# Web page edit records
>>

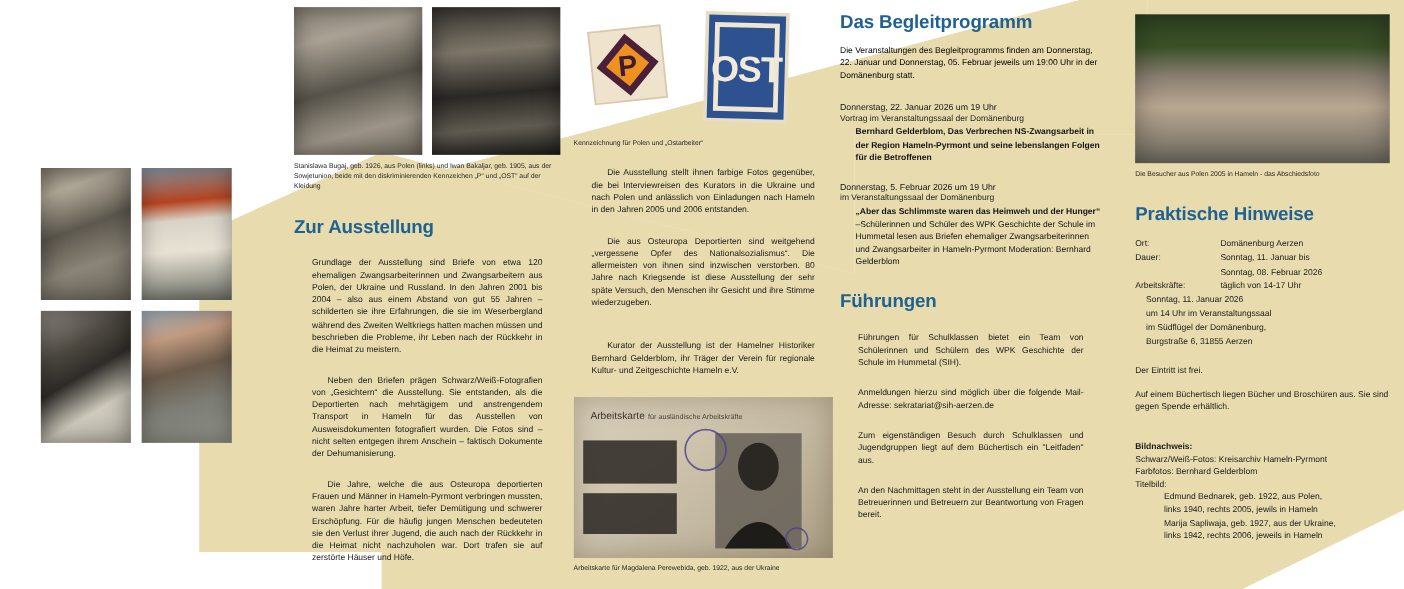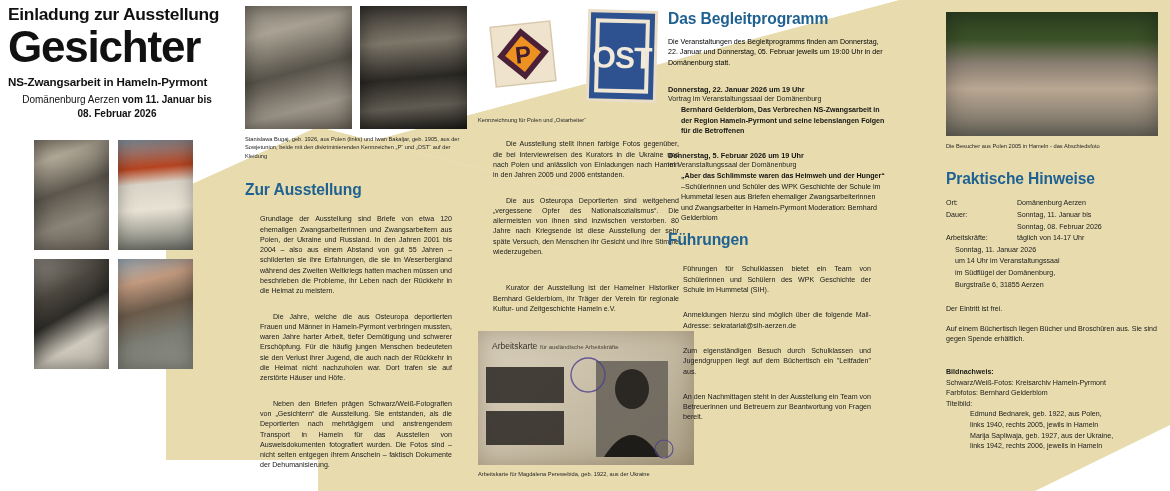--- a/index.html
+++ b/index.html
@@ -92,29 +92,29 @@
   #c3-cap1 { margin-top: 8px; }
   #c3-body { margin-top: 9px; }
   #c3-body2 { margin-top: 26px; }
   #arbeitskarte {
     margin-top: 17px; width: 216px; height: 134px;
     background-size: cover; background-position: center;
   }
   #c3-cap2 { margin-top: 5px; }
 
   
-  #c4 { left: 668px; top: 10px; width: 218px; }
+  #c4 { left: 700px; top: 10px; width: 218px; }
   #c4-h1 { font-size: 15.6px; }
   #c4-intro { margin-top: 9px; font-size: 7.1px; line-height: 10.4px; text-align: left; }
   .ev { margin-top: 13px; }
-  .ev .ev-date { font-size: 7.3px; font-weight: bold; color: #141414; }
+  .ev .ev-date { font-size: 7.3px; font-weight: normal; color: #141414; }
   .ev .ev-place { font-size: 7.1px; color: #1f1f1f; margin-top: 1px; }
   .ev .ev-desc { font-size: 7.1px; line-height: 10.4px; margin-top: 2px; padding-left: 13px; color: #141414; }
   .ev .ev-desc b { font-weight: bold; }
-  #c4-h2 { font-size: 15.6px; margin-top: 8px; }
+  #c4-h2 { font-size: 15.6px; margin-top: 20px; }
   #c4-body { margin-top: 8px; }
   #c4-body p + p { margin-top: 9px; }
 
   
   #c5 { left: 946px; top: 12px; width: 216px; }
   #c5-photo { width: 212px; height: 124px; background-size: cover; background-position: center; }
   #c5-cap { margin-top: 6px; }
   #c5-h { font-size: 15.6px; margin-top: 20px; }
   #facts { margin-top: 10px; font-size: 7.1px; line-height: 11.6px; color: #1a1a1a; }
   .fact { display: flex; }
@@ -134,29 +134,20 @@
 
   <svg id="beige-shape2" style="position:absolute;left:0;top:0;z-index:1;" width="1170" height="491">
     <rect x="0" y="0" width="1170" height="491" fill="#ffffff"></rect>
     <path d="M 166,196 L 166,460 L 318,460 L 318,491 L 1035,491 L 1170,425 L 1170,0 L 956,0
              L 956,112 L 712,112 L 712,228 L 318,127 L 318,127 Z" fill="#E8DCAE"></path>
     <path d="M 166,196 L 318,127 L 318,127 L 712,228 L 712,112 L 956,112 L 956,0 L 900,0
              L 166,196 Z" fill="#E8DCAE"></path>
     <path d="M 166,196 L 900,0 L 956,0 L 956,112 L 712,112 L 712,228 L 318,127 L 166,196 Z" fill="#E8DCAE"></path>
   </svg>
 
-  <div class="col" id="c1">
-    <div id="title-invite">Einladung zur Ausstellung</div>
-    <div id="title-main">Gesichter</div>
-    <div id="title-sub">NS-Zwangsarbeit in Hameln-Pyrmont</div>
-    <div id="title-dates">
-      <span>Domänenburg Aerzen </span><b>vom 11. Januar  bis</b><br>
-      <b>08. Februar 2026</b>
-    </div>
-  </div>
 
   <div id="photos-left">
     <div class="pg-row">
       <div class="ph" style="background:
         linear-gradient(160deg,#8d8374 0%,#b5ac9b 18%,#5d584e 45%,#8b8478 70%,#6f6a5e 100%);
         box-shadow:inset 0 0 22px rgba(0,0,0,.45);"></div>
       <div class="ph" style="background:
         linear-gradient(175deg,#8899a6 0%,#b5431f 26%,#d9d3c7 40%,#e8e2d4 62%,#6b6f66 100%);
         box-shadow:inset 0 0 18px rgba(0,0,0,.35);"></div>
     </div>
@@ -177,22 +168,22 @@
         linear-gradient(165deg,#8d8579 0%,#aaa294 22%,#57534a 52%,#9d9589 78%,#746d61 100%);
         box-shadow:inset 0 0 20px rgba(0,0,0,.45);"></div>
       <div class="p2" style="background:
         linear-gradient(175deg,#3b3832 0%,#7d7669 30%,#2a2824 58%,#615c52 80%,#1f1e1b 100%);
         box-shadow:inset 0 0 20px rgba(0,0,0,.5);"></div>
     </div>
     <div class="cap" id="c2-cap">Stanislawa Bugaj, geb. 1926, aus Polen (links) und Iwan Bakaljar, geb. 1905, aus der Sowjetunion, beide mit den diskriminierenden Kennzeichen „P“ und „OST“ auf der Kleidung</div>
     <div class="hd" id="c2-h">Zur Ausstellung</div>
     <div class="body-txt" id="c2-body">
       <p>Grundlage der Ausstellung sind Briefe von etwa 120 ehemaligen Zwangsarbeiterinnen und Zwangsarbeitern aus Polen, der Ukraine und Russland. In den Jahren 2001 bis 2004 – also aus einem Abstand von gut 55 Jahren – schilderten sie ihre Erfahrungen, die sie im Weserbergland während des Zweiten Weltkriegs hatten machen müssen und beschrieben die Probleme, ihr Leben nach der Rückkehr in die Heimat zu meistern.</p>
+      <p class="ind">Neben den Briefen prägen Schwarz/Weiß-Fotografien von „Gesichtern“ die Ausstellung. Sie entstanden, als die Deportierten nach mehrtägigem und anstrengendem Transport in Hameln für das Ausstellen von Ausweisdokumenten fotografiert wurden. Die Fotos sind – nicht selten entgegen ihrem Anschein – faktisch Dokumente der Dehumanisierung.</p>
       <p class="ind">Die Jahre, welche die aus Osteuropa deportierten Frauen und Männer in Hameln-Pyrmont verbringen mussten, waren Jahre harter Arbeit, tiefer Demütigung und schwerer Erschöpfung. Für die häufig jungen Menschen bedeuteten sie den Verlust ihrer Jugend, die auch nach der Rückkehr in die Heimat nicht nachzuholen war. Dort trafen sie auf zerstörte Häuser und Höfe.</p>
-      <p class="ind">Neben den Briefen prägen Schwarz/Weiß-Fotografien von „Gesichtern“ die Ausstellung. Sie entstanden, als die Deportierten nach mehrtägigem und anstrengendem Transport in Hameln für das Ausstellen von Ausweisdokumenten fotografiert wurden. Die Fotos sind – nicht selten entgegen ihrem Anschein – faktisch Dokumente der Dehumanisierung.</p>
     </div>
   </div>
 
   <div class="col" id="c3">
     <div id="badges">
 
       <svg width="76" height="100" viewBox="0 0 76 100">
         <g transform="rotate(-6 38 50)">
           <rect x="8" y="20" width="60" height="60" fill="#efe3cd" stroke="#d8c9ad" stroke-width="1.5"></rect>
           <polygon points="38,24 64,50 38,76 12,50" fill="#4a2038"></polygon>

<<

# How to complete this task
The answer must be an exact copy of every record above, minus the pictures.

# Written answer
--- a/index.html
+++ b/index.html
@@ -92,29 +92,29 @@
   #c3-cap1 { margin-top: 8px; }
   #c3-body { margin-top: 9px; }
   #c3-body2 { margin-top: 26px; }
   #arbeitskarte {
     margin-top: 17px; width: 216px; height: 134px;
     background-size: cover; background-position: center;
   }
   #c3-cap2 { margin-top: 5px; }
 
   
-  #c4 { left: 668px; top: 10px; width: 218px; }
+  #c4 { left: 700px; top: 10px; width: 218px; }
   #c4-h1 { font-size: 15.6px; }
   #c4-intro { margin-top: 9px; font-size: 7.1px; line-height: 10.4px; text-align: left; }
   .ev { margin-top: 13px; }
-  .ev .ev-date { font-size: 7.3px; font-weight: bold; color: #141414; }
+  .ev .ev-date { font-size: 7.3px; font-weight: normal; color: #141414; }
   .ev .ev-place { font-size: 7.1px; color: #1f1f1f; margin-top: 1px; }
   .ev .ev-desc { font-size: 7.1px; line-height: 10.4px; margin-top: 2px; padding-left: 13px; color: #141414; }
   .ev .ev-desc b { font-weight: bold; }
-  #c4-h2 { font-size: 15.6px; margin-top: 8px; }
+  #c4-h2 { font-size: 15.6px; margin-top: 20px; }
   #c4-body { margin-top: 8px; }
   #c4-body p + p { margin-top: 9px; }
 
   
   #c5 { left: 946px; top: 12px; width: 216px; }
   #c5-photo { width: 212px; height: 124px; background-size: cover; background-position: center; }
   #c5-cap { margin-top: 6px; }
   #c5-h { font-size: 15.6px; margin-top: 20px; }
   #facts { margin-top: 10px; font-size: 7.1px; line-height: 11.6px; color: #1a1a1a; }
   .fact { display: flex; }
@@ -134,29 +134,20 @@
 
   <svg id="beige-shape2" style="position:absolute;left:0;top:0;z-index:1;" width="1170" height="491">
     <rect x="0" y="0" width="1170" height="491" fill="#ffffff"></rect>
     <path d="M 166,196 L 166,460 L 318,460 L 318,491 L 1035,491 L 1170,425 L 1170,0 L 956,0
              L 956,112 L 712,112 L 712,228 L 318,127 L 318,127 Z" fill="#E8DCAE"></path>
     <path d="M 166,196 L 318,127 L 318,127 L 712,228 L 712,112 L 956,112 L 956,0 L 900,0
              L 166,196 Z" fill="#E8DCAE"></path>
     <path d="M 166,196 L 900,0 L 956,0 L 956,112 L 712,112 L 712,228 L 318,127 L 166,196 Z" fill="#E8DCAE"></path>
   </svg>
 
-  <div class="col" id="c1">
-    <div id="title-invite">Einladung zur Ausstellung</div>
-    <div id="title-main">Gesichter</div>
-    <div id="title-sub">NS-Zwangsarbeit in Hameln-Pyrmont</div>
-    <div id="title-dates">
-      <span>Domänenburg Aerzen </span><b>vom 11. Januar  bis</b><br>
-      <b>08. Februar 2026</b>
-    </div>
-  </div>
 
   <div id="photos-left">
     <div class="pg-row">
       <div class="ph" style="background:
         linear-gradient(160deg,#8d8374 0%,#b5ac9b 18%,#5d584e 45%,#8b8478 70%,#6f6a5e 100%);
         box-shadow:inset 0 0 22px rgba(0,0,0,.45);"></div>
       <div class="ph" style="background:
         linear-gradient(175deg,#8899a6 0%,#b5431f 26%,#d9d3c7 40%,#e8e2d4 62%,#6b6f66 100%);
         box-shadow:inset 0 0 18px rgba(0,0,0,.35);"></div>
     </div>
@@ -177,22 +168,22 @@
         linear-gradient(165deg,#8d8579 0%,#aaa294 22%,#57534a 52%,#9d9589 78%,#746d61 100%);
         box-shadow:inset 0 0 20px rgba(0,0,0,.45);"></div>
       <div class="p2" style="background:
         linear-gradient(175deg,#3b3832 0%,#7d7669 30%,#2a2824 58%,#615c52 80%,#1f1e1b 100%);
         box-shadow:inset 0 0 20px rgba(0,0,0,.5);"></div>
     </div>
     <div class="cap" id="c2-cap">Stanislawa Bugaj, geb. 1926, aus Polen (links) und Iwan Bakaljar, geb. 1905, aus der Sowjetunion, beide mit den diskriminierenden Kennzeichen „P“ und „OST“ auf der Kleidung</div>
     <div class="hd" id="c2-h">Zur Ausstellung</div>
     <div class="body-txt" id="c2-body">
       <p>Grundlage der Ausstellung sind Briefe von etwa 120 ehemaligen Zwangsarbeiterinnen und Zwangsarbeitern aus Polen, der Ukraine und Russland. In den Jahren 2001 bis 2004 – also aus einem Abstand von gut 55 Jahren – schilderten sie ihre Erfahrungen, die sie im Weserbergland während des Zweiten Weltkriegs hatten machen müssen und beschrieben die Probleme, ihr Leben nach der Rückkehr in die Heimat zu meistern.</p>
+      <p class="ind">Neben den Briefen prägen Schwarz/Weiß-Fotografien von „Gesichtern“ die Ausstellung. Sie entstanden, als die Deportierten nach mehrtägigem und anstrengendem Transport in Hameln für das Ausstellen von Ausweisdokumenten fotografiert wurden. Die Fotos sind – nicht selten entgegen ihrem Anschein – faktisch Dokumente der Dehumanisierung.</p>
       <p class="ind">Die Jahre, welche die aus Osteuropa deportierten Frauen und Männer in Hameln-Pyrmont verbringen mussten, waren Jahre harter Arbeit, tiefer Demütigung und schwerer Erschöpfung. Für die häufig jungen Menschen bedeuteten sie den Verlust ihrer Jugend, die auch nach der Rückkehr in die Heimat nicht nachzuholen war. Dort trafen sie auf zerstörte Häuser und Höfe.</p>
-      <p class="ind">Neben den Briefen prägen Schwarz/Weiß-Fotografien von „Gesichtern“ die Ausstellung. Sie entstanden, als die Deportierten nach mehrtägigem und anstrengendem Transport in Hameln für das Ausstellen von Ausweisdokumenten fotografiert wurden. Die Fotos sind – nicht selten entgegen ihrem Anschein – faktisch Dokumente der Dehumanisierung.</p>
     </div>
   </div>
 
   <div class="col" id="c3">
     <div id="badges">
 
       <svg width="76" height="100" viewBox="0 0 76 100">
         <g transform="rotate(-6 38 50)">
           <rect x="8" y="20" width="60" height="60" fill="#efe3cd" stroke="#d8c9ad" stroke-width="1.5"></rect>
           <polygon points="38,24 64,50 38,76 12,50" fill="#4a2038"></polygon>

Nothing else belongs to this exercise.